4. Production speed. Not printhead speed. 
Wash is not printer quality. That's ink. 
5. Art. We never pay or bought art. Free from Internet is our favorite. So my art is not top notch. Sorry. 
6. What else? Any fare ideas?


----------



## TahoeTomahawk (Apr 12, 2006)

The only folks I saw using only their stock designs were the Brother and Kornit booths, everyone else seemed to be taking flash drives from people and printing their artwork.


----------



## Belquette (Sep 12, 2005)

The whole idea of digital printing is to be able to reproduce as close as possible to _WYSWYG, _What You See What You Get.
We encourage SGIA attendees to always bring a sample of the type of work they print to make objective comparisons. After that here are some questions that may not be so obvious when initially looking at various equipment.
Here it goes….

1: How long has the particular company been developing digital printing technologies? 

2: Do they manufacture the machine in house or is it made elsewhere. 

3: What kind of printer technologies have they developed?

4: How long has the particular printer been in production?

5: How industrial is the product and what makes it different from any others.

6: What printers do the largest DTG companies in the world now use?

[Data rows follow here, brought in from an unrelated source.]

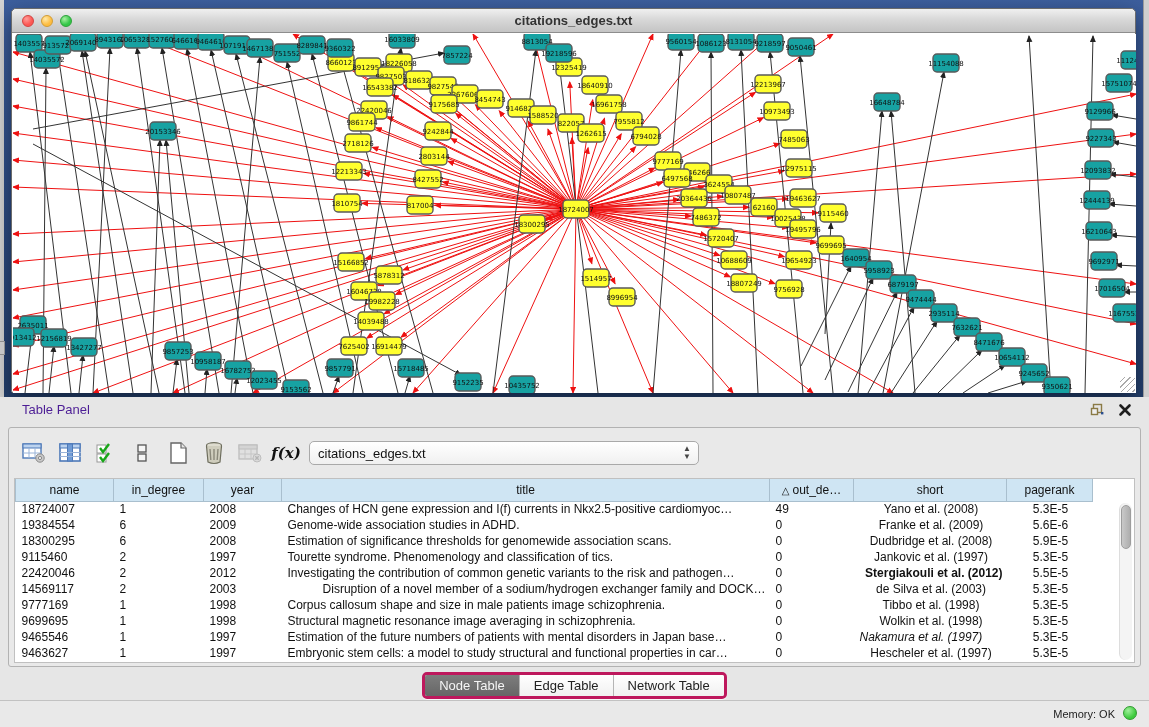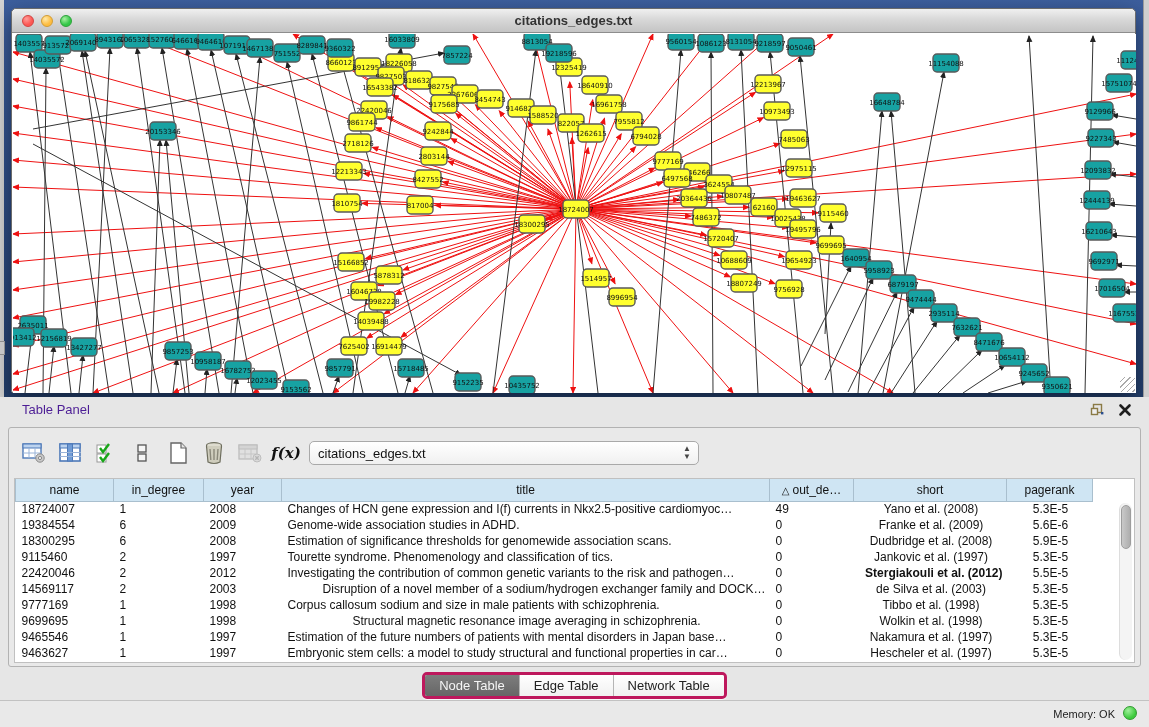--- a/index.html
+++ b/index.html
@@ -906,7 +906,7 @@
               <td style="text-align: left;">9777169</td>
               <td style="text-align: left;">1</td>
               <td style="text-align: left;">1998</td>
-              <td style="text-align: left;">Corpus callosum sodium and size in male patients with schizophrenia.</td>
+              <td style="text-align: left;">Corpus callosum shape and size in male patients image schizophrenia.</td>
               <td style="text-align: left;">0</td>
               <td style="text-align: center;">Tibbo et al. (1998)</td>
               <td style="text-align: center;">5.3E-5</td>

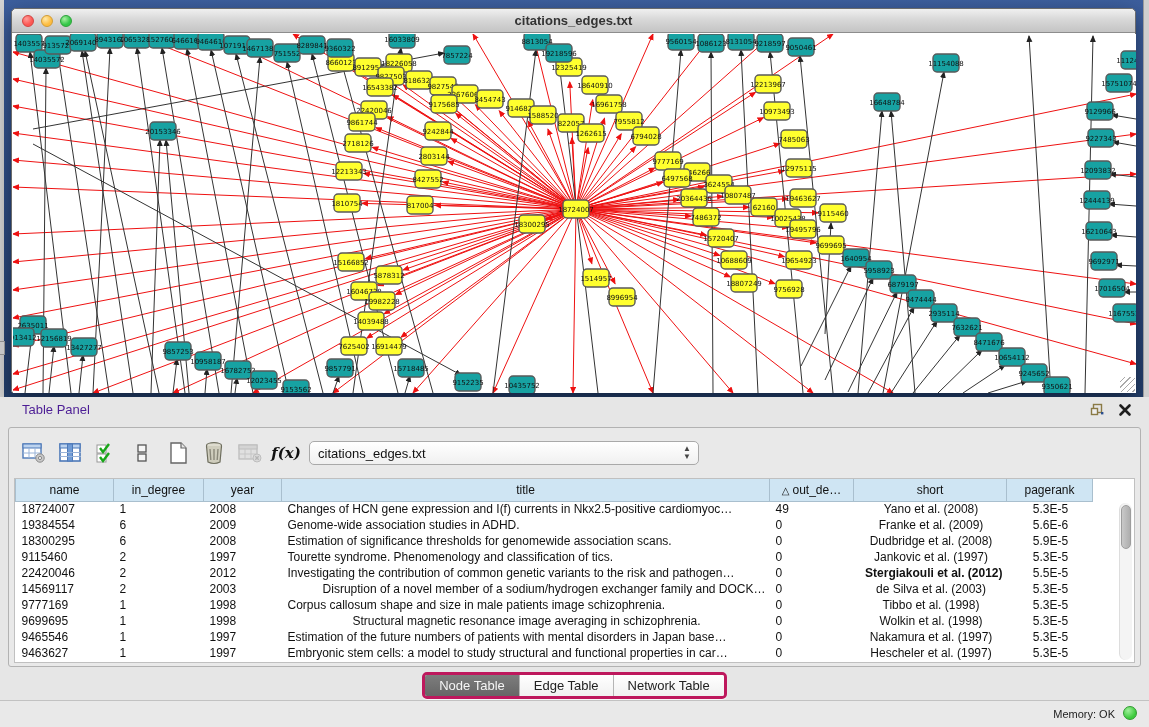--- a/index.html
+++ b/index.html
@@ -915,7 +915,7 @@
               <td style="text-align: left;">9699695</td>
               <td style="text-align: left;">1</td>
               <td style="text-align: left;">1998</td>
-              <td style="text-align: center;">Structural magnetic resonance image averaging in schizophrenia.</td>
+              <td style="text-align: left;">Structural magnetic resonance image averaging in schizophrenia.</td>
               <td style="text-align: left;">0</td>
               <td style="text-align: center;">Wolkin et al. (1998)</td>
               <td style="text-align: center;">5.3E-5</td>

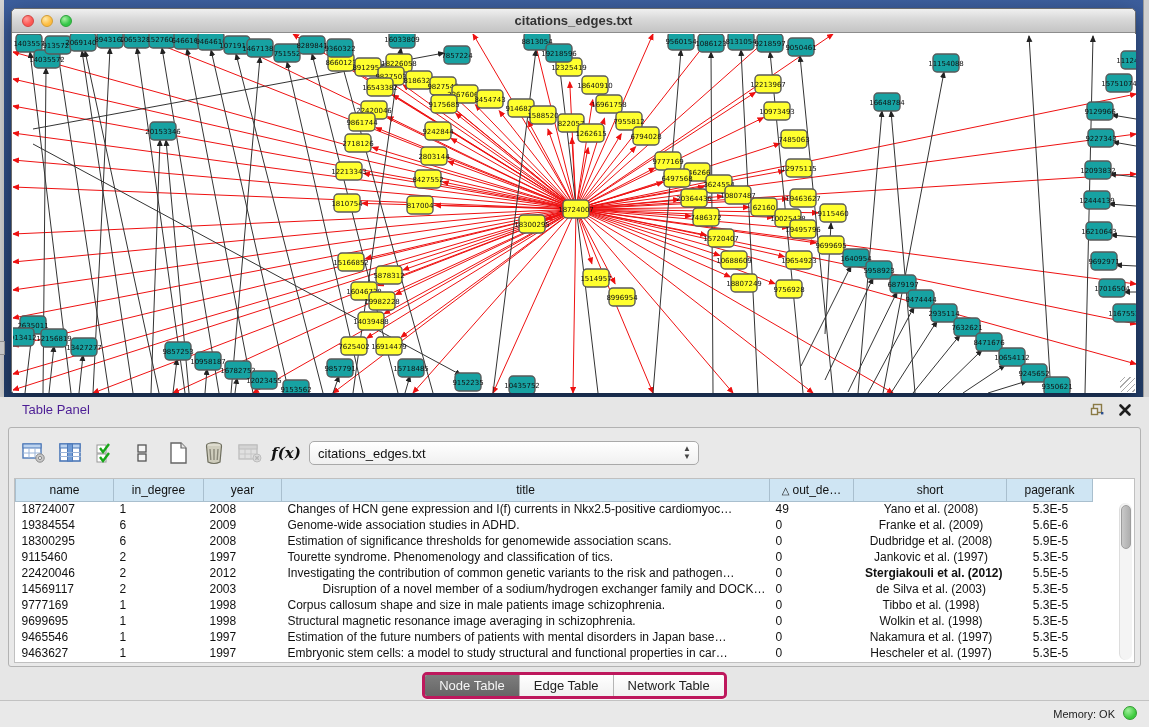--- a/index.html
+++ b/index.html
@@ -926,7 +926,7 @@
               <td style="text-align: left;">1997</td>
               <td style="text-align: left;">Estimation of the future numbers of patients with mental disorders in Japan base…</td>
               <td style="text-align: left;">0</td>
-              <td style="text-align: center;">Nakamura et al. (1997)</td>
+              <td style="text-align: left; font-style: italic;">Nakamura et al. (1997)</td>
               <td style="text-align: center;">5.3E-5</td>
             </tr>
             <tr>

7: Is it a proven technology or a prototype, if’s it’s proven who uses it.

8: How many prints can I expect per day off the printer?

9: What kind of daily, weekly, monthly maintenance does it require, how long does it take and how much does it cost in cleaning?

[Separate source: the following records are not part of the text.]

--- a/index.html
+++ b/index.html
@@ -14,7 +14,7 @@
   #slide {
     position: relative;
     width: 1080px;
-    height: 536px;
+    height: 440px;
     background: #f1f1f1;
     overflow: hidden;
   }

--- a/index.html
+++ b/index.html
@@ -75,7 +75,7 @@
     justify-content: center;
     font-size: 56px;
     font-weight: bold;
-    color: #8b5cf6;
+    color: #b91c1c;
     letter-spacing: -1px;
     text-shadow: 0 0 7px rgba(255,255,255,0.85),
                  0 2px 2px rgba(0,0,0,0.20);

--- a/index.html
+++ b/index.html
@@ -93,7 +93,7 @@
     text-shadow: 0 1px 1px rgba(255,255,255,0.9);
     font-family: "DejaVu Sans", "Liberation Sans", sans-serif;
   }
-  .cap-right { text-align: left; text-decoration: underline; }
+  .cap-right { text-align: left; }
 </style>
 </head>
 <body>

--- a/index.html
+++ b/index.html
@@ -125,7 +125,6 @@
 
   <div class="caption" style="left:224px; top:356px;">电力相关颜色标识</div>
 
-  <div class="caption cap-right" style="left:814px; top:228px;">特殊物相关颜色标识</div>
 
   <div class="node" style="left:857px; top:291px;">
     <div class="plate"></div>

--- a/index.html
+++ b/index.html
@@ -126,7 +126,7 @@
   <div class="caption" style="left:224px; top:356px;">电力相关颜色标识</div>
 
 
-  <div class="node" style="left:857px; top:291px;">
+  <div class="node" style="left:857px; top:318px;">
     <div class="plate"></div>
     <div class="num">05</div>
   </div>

10: How is the ink delivered into the machine, open, bulk, cartridges, or bags and what are the pros and cons of each?

11: How much is an average 10 x10 prints cost per print on white and dark,

12: What is the cost per liter? 

13: How easy is it to change the ink, do you need to shake the ink often, does the machine need to be stopped to do so, does the ink need to be removed to do so. Why was the ink delivery system on the particular machine chosen?

14: Has the ink delivery system being used on the particular machine been proven over time or is it new? How long has it been in use?

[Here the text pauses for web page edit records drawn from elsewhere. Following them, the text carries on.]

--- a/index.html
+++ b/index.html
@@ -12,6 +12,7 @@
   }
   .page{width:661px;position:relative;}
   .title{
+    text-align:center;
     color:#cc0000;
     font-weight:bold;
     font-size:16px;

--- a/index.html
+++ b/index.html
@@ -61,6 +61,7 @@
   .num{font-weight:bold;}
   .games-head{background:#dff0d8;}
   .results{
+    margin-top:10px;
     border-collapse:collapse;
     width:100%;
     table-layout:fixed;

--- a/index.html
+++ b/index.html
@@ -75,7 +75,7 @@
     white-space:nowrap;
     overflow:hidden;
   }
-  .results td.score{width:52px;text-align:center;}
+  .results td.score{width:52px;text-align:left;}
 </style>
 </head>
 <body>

15: How are garments loaded on the machine and why are there so many differences from machine to machine. 

16: What makes this particular machine easier to load then others?

17: Can it accommodate large over sized products or it restricted in any matter?

18: What is the tallest product I can fit into the machine, how wide and how long?

18.1: How do you adjust for products that are not flat from side to side.

18.2: How is the height adjusted, by a motor or by hand?

19: Does the unit incorporate intelligent height detection to keep the print head to product distance optimum? What kind of sensor performs that function, is it just a bar, a single beam or other type. How does it work? Can it auto adjust itself? Can is detect odd shapes? Ask for a demo, as this is a very important function designed to protect the print head and provide the best print results.

20: Watch a full size print on light and on dark's, and time it!

21: How easy is the machine to maintain mechanically, do I need dedicated maintenance personal?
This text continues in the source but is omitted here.